- [AIM OF THE EXERCISE]: Retype the listing below line for line, but only from the line with "background: #0f766e ->" down to the line with "html: <span>A welcome", inclusive. Pictures stay out.

*** RECORDS SHOWN ***

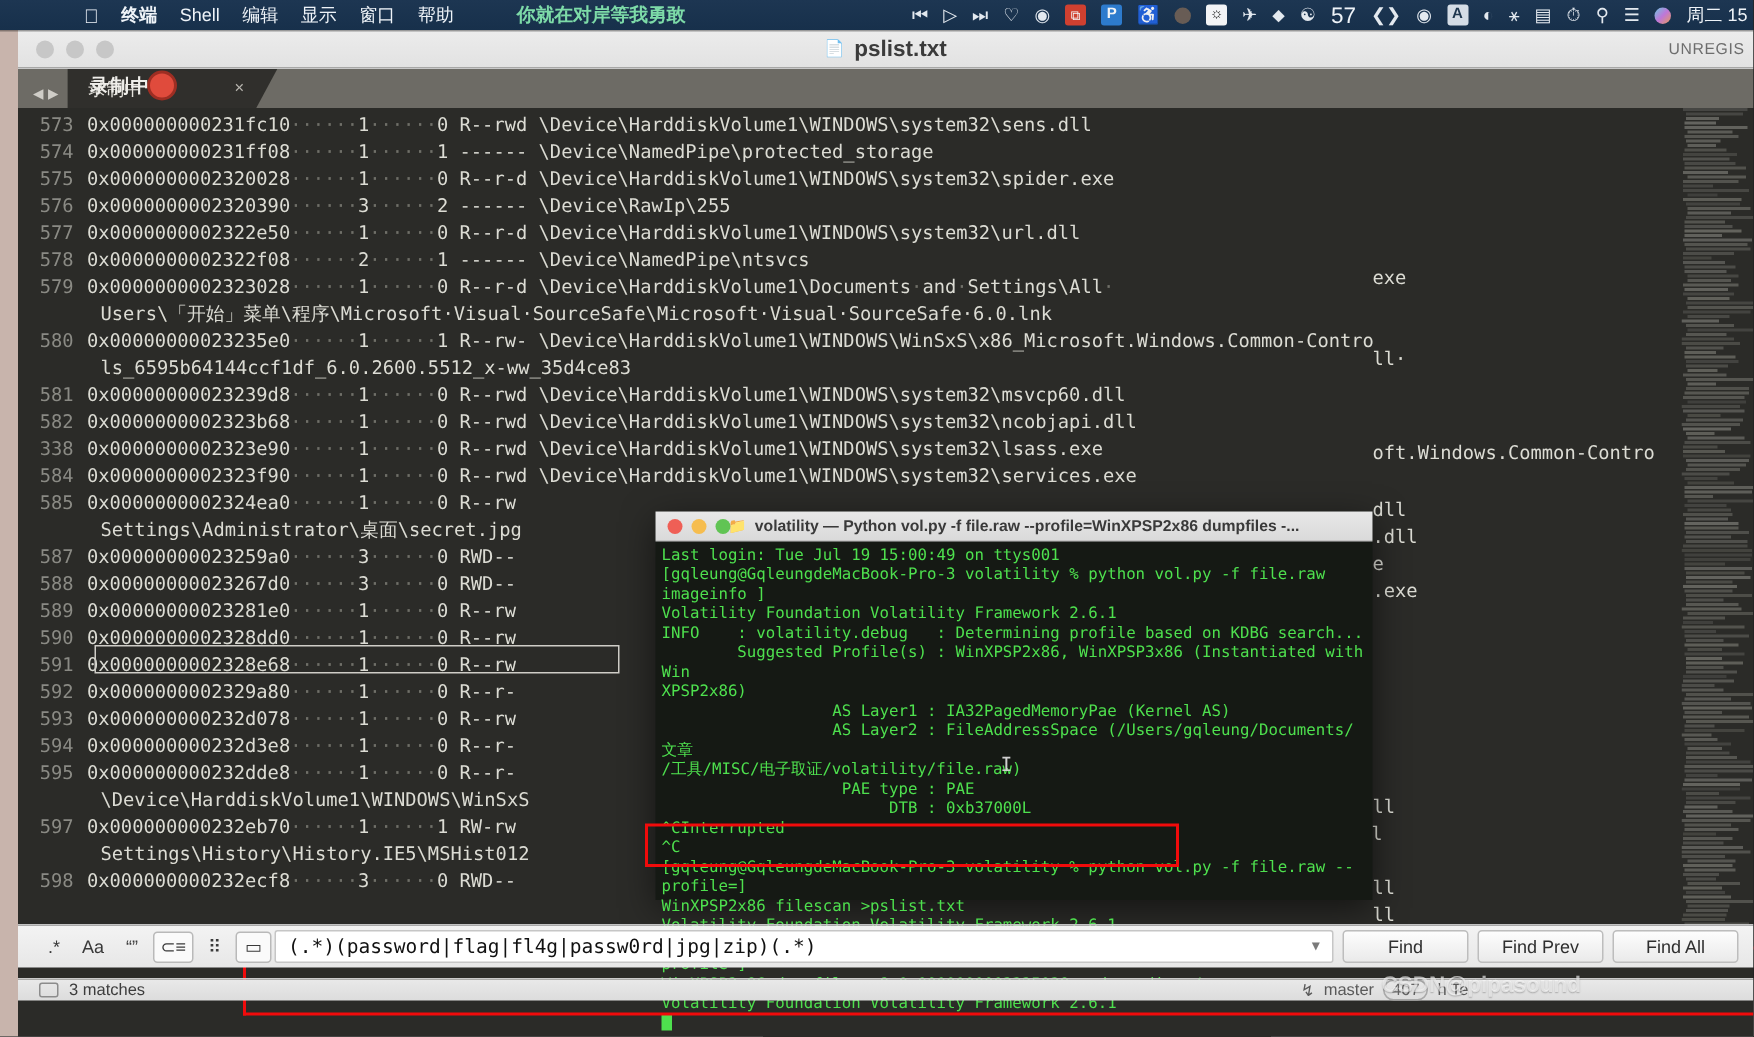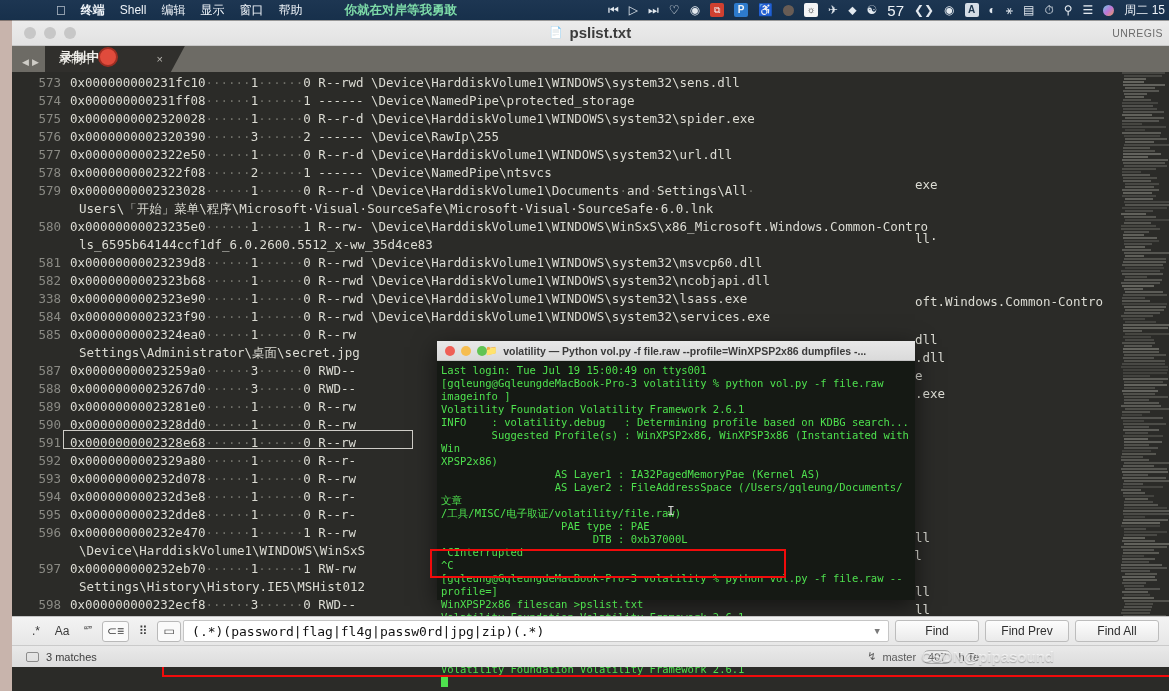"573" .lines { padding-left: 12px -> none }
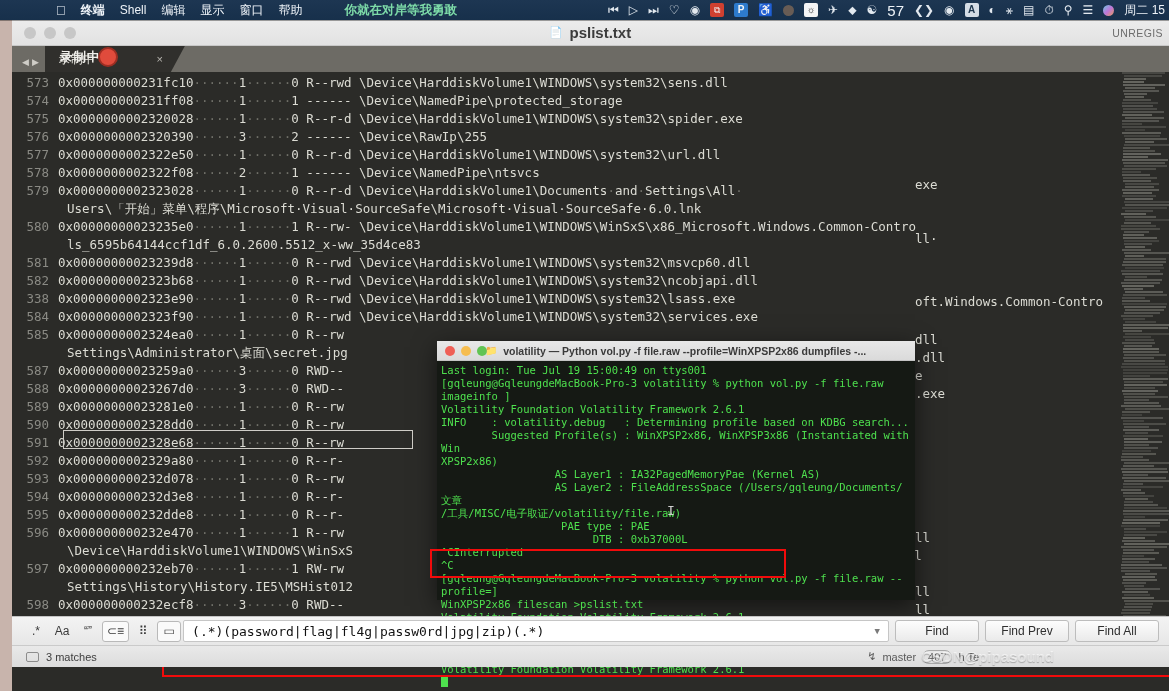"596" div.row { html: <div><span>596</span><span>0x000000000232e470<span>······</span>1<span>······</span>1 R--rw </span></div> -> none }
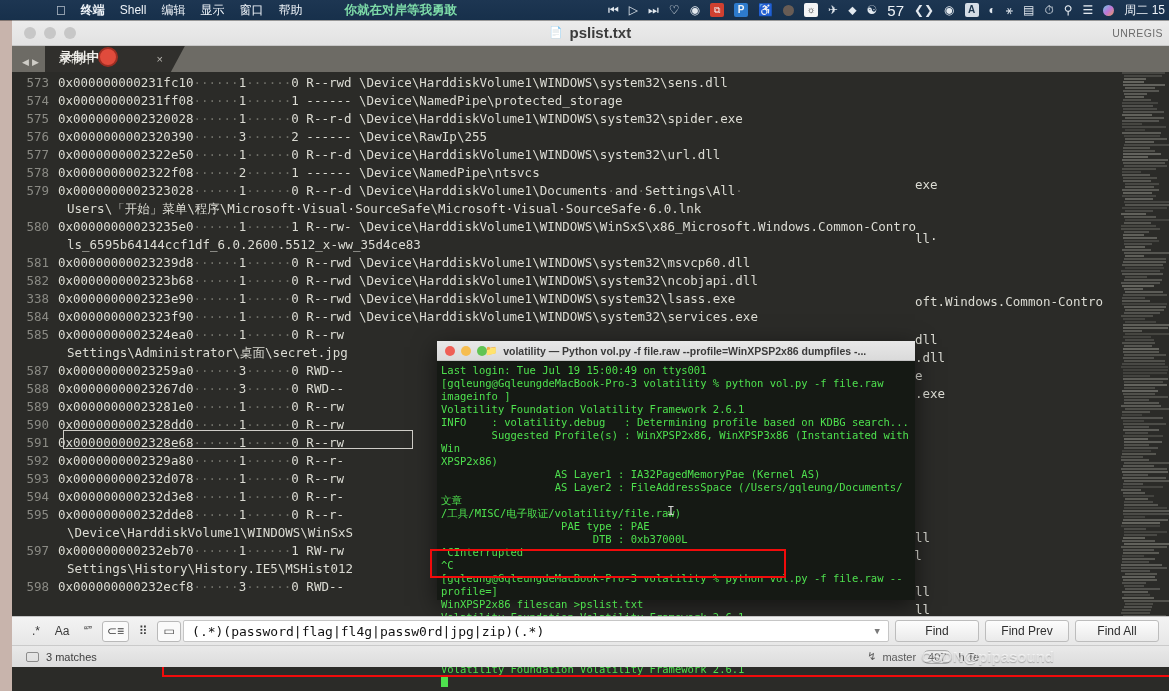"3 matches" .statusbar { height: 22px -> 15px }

***
*** RECORDS SHOWN ***

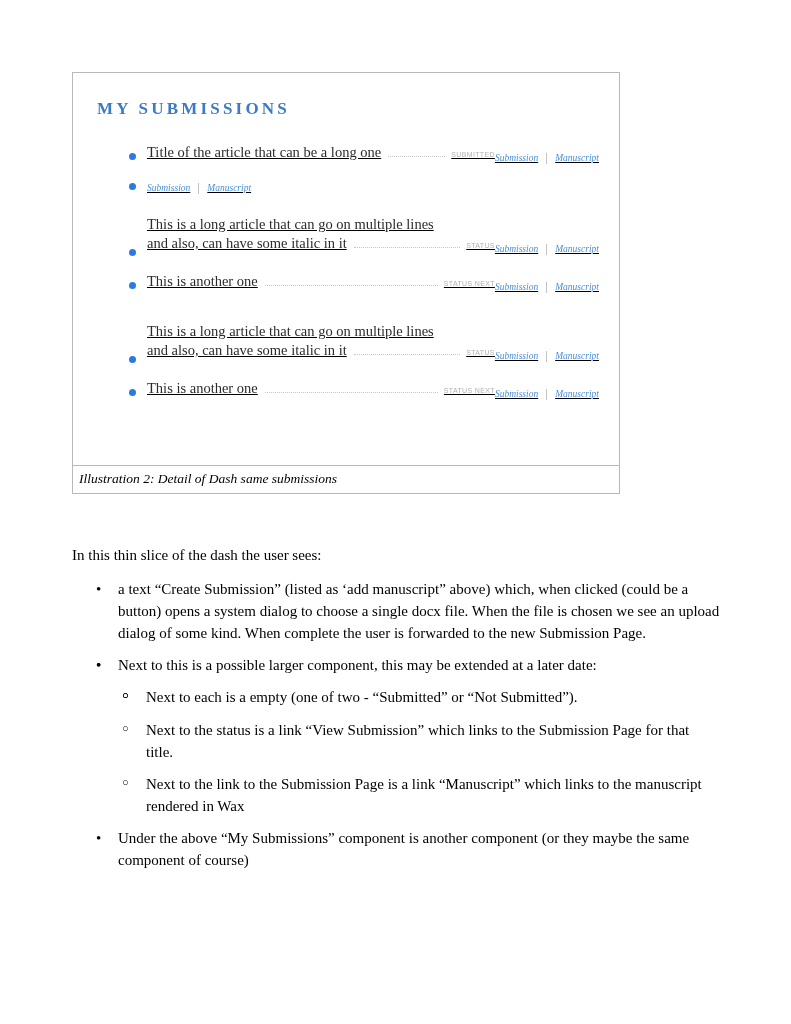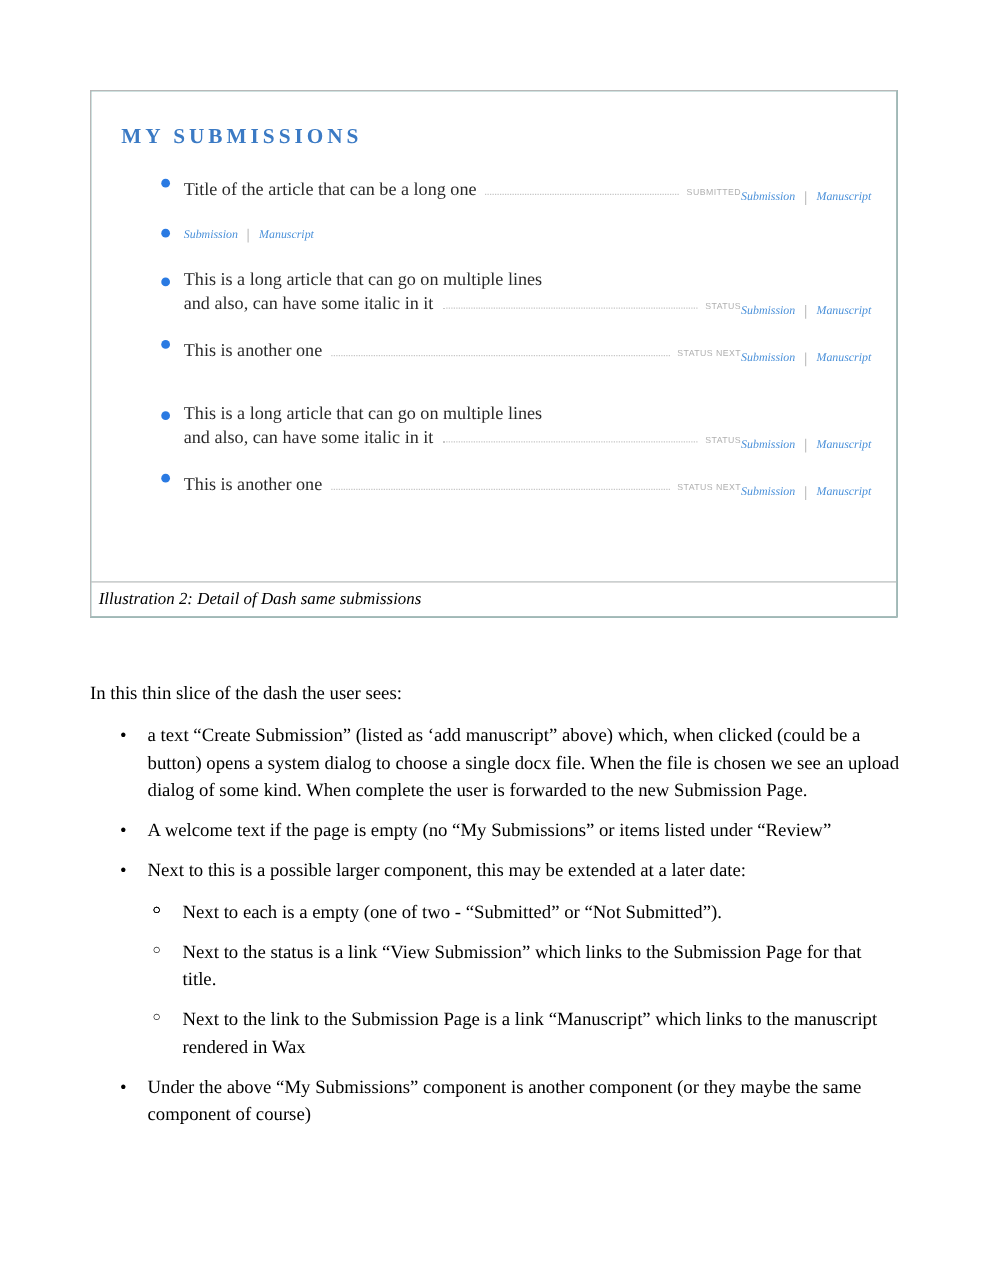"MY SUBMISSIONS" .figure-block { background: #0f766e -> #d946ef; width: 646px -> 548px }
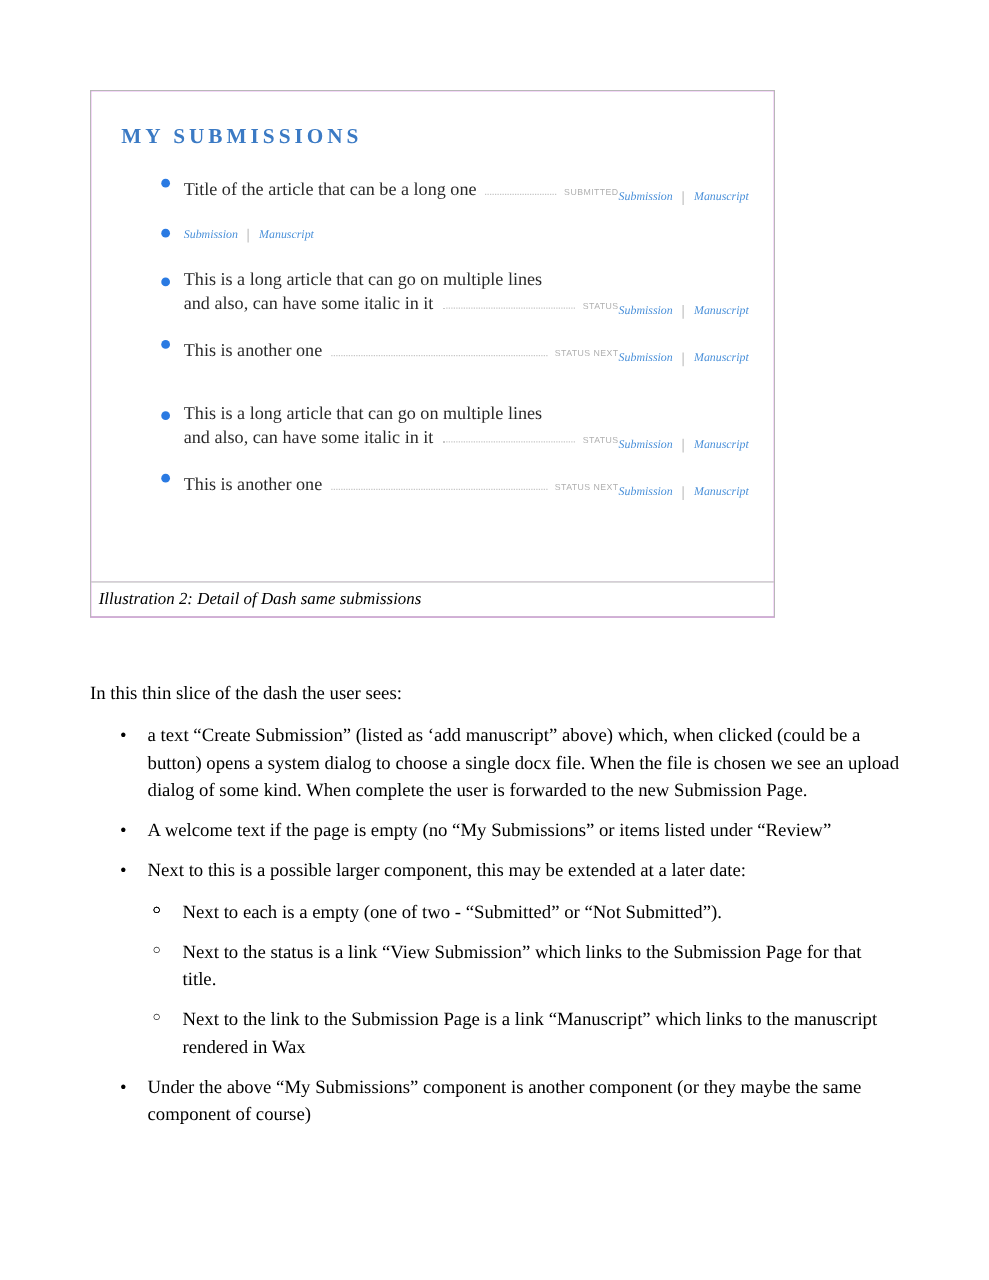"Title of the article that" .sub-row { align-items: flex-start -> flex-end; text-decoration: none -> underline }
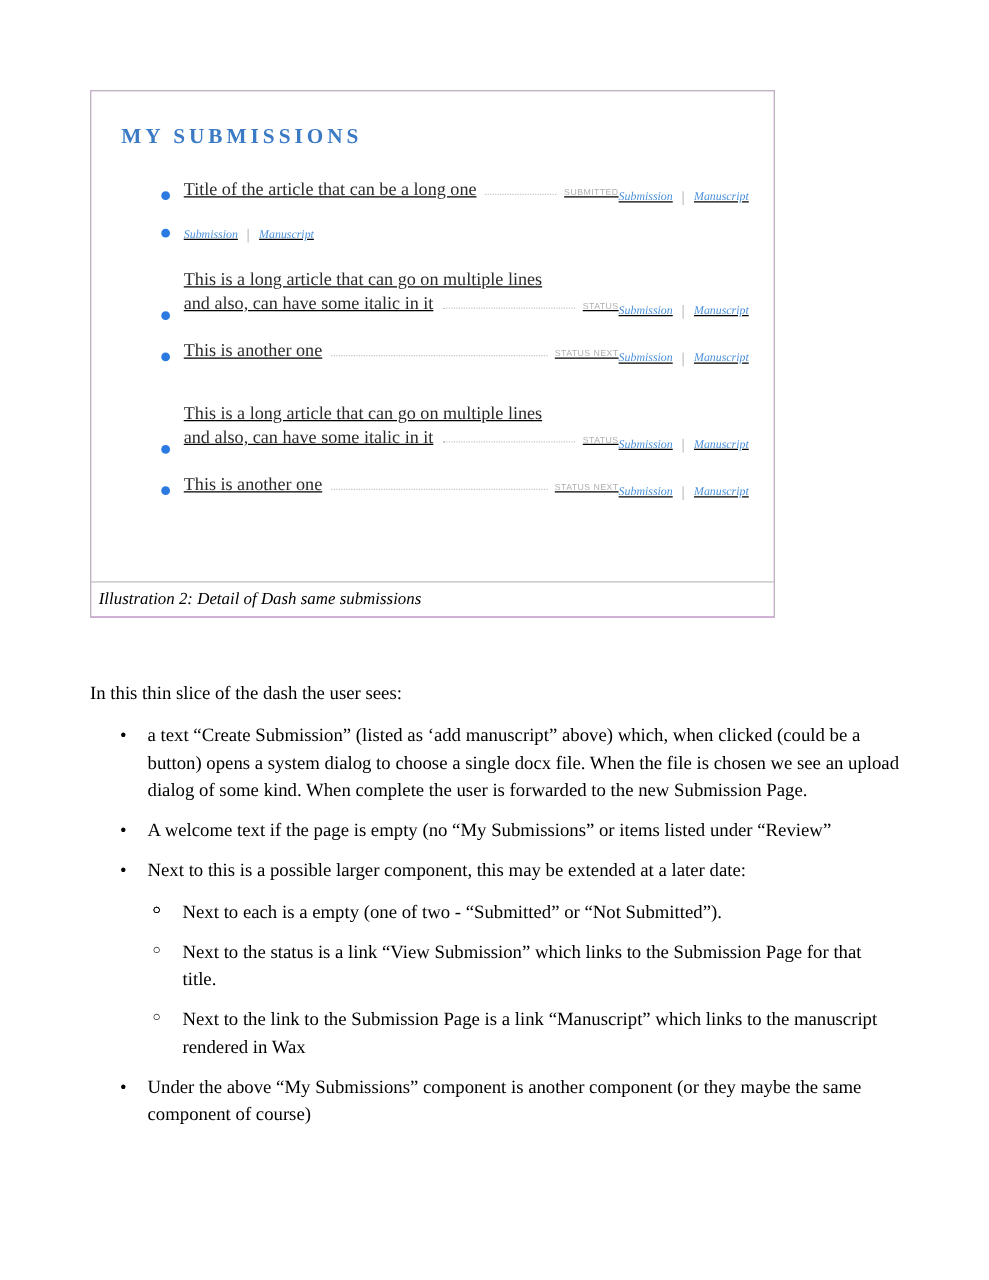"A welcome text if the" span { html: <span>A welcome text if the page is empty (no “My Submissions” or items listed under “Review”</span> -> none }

***

- [OUTPUT FOR THIS TASK]:
"MY SUBMISSIONS" .figure-block { background: #0f766e -> #d946ef; width: 646px -> 548px }
"Title of the article that" .sub-row { align-items: flex-start -> flex-end; text-decoration: none -> underline }
"A welcome text if the" span { html: <span>A welcome text if the page is empty (no “My Submissions” or items listed under “Review”</span> -> none }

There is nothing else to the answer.